- **WORK TASK**
Repeat the data in full. Drop every picture.

- **GIVEN DATA**

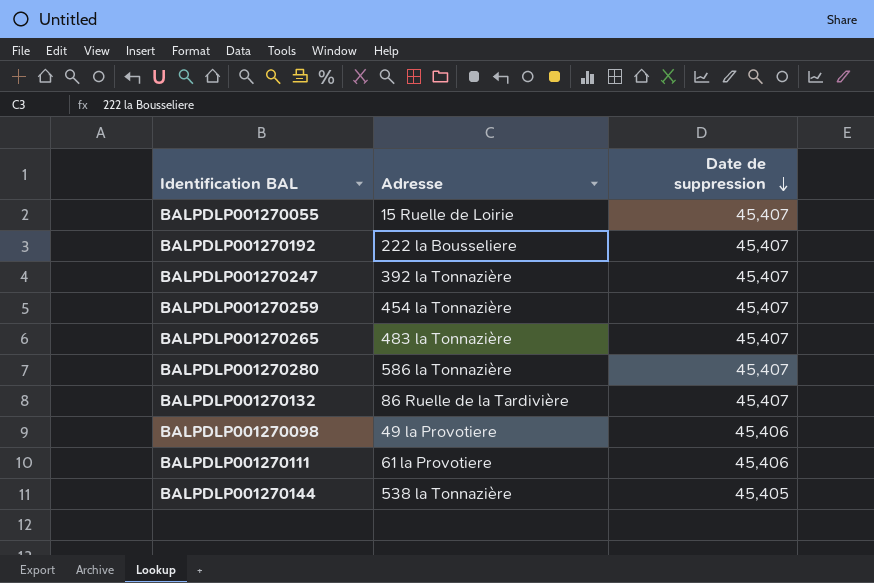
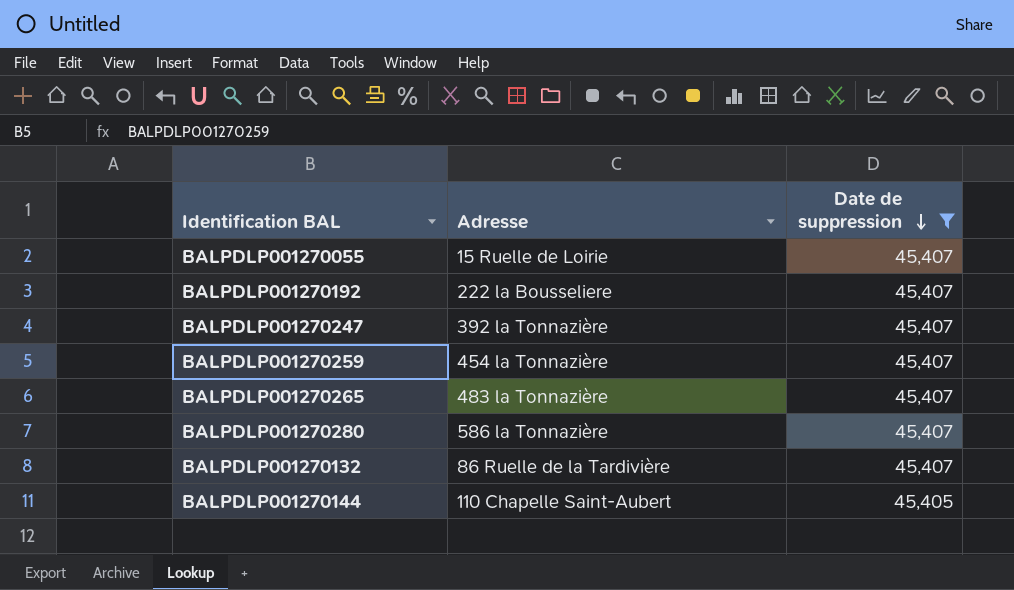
filter: none -> Date de suppression != 45,406
BALPDLP001270144 | Adresse: 538 la Tonnazière -> 110 Chapelle Saint-Aubert

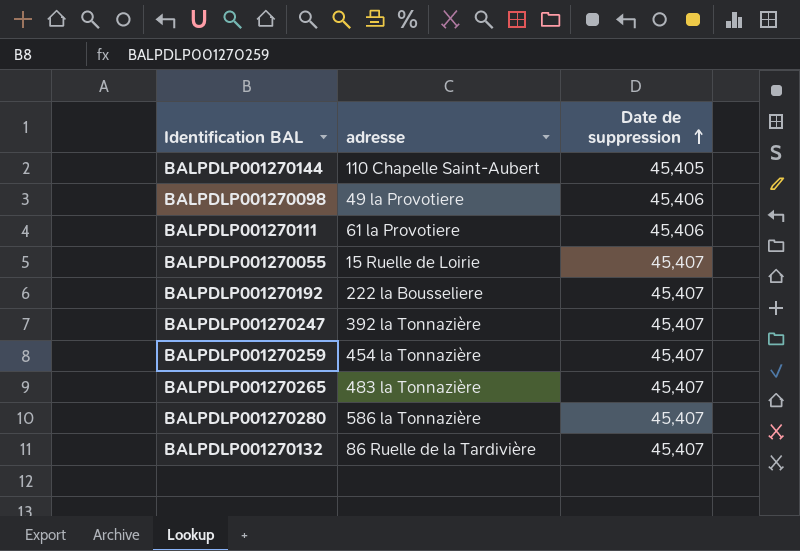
filter: Date de suppression != 45,406 -> none
row order: Date de suppression descending -> Date de suppression ascending
column name: Adresse -> adresse

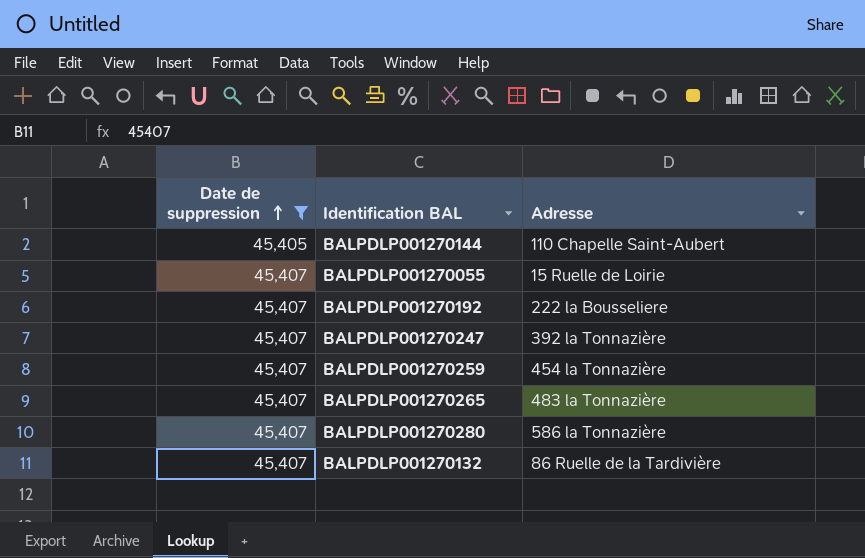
filter: none -> Date de suppression != 45,406
column Date de suppression | position: 3 -> 1
column name: adresse -> Adresse

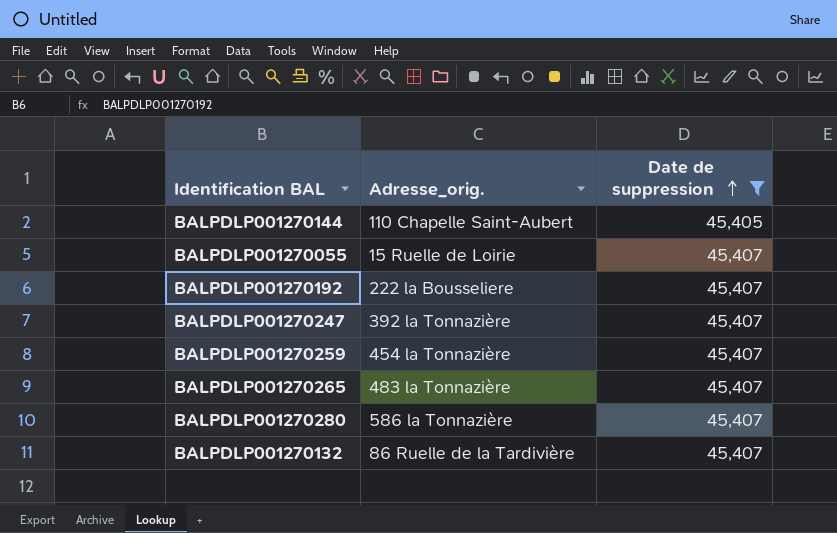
column name: Adresse -> Adresse_orig.
column Date de suppression | position: 1 -> 3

- **RESULT OF THE TASK**
filter: none -> Date de suppression != 45,406
BALPDLP001270144 | Adresse: 538 la Tonnazière -> 110 Chapelle Saint-Aubert

filter: Date de suppression != 45,406 -> none
row order: Date de suppression descending -> Date de suppression ascending
column name: Adresse -> adresse

filter: none -> Date de suppression != 45,406
column Date de suppression | position: 3 -> 1
column name: adresse -> Adresse

column name: Adresse -> Adresse_orig.
column Date de suppression | position: 1 -> 3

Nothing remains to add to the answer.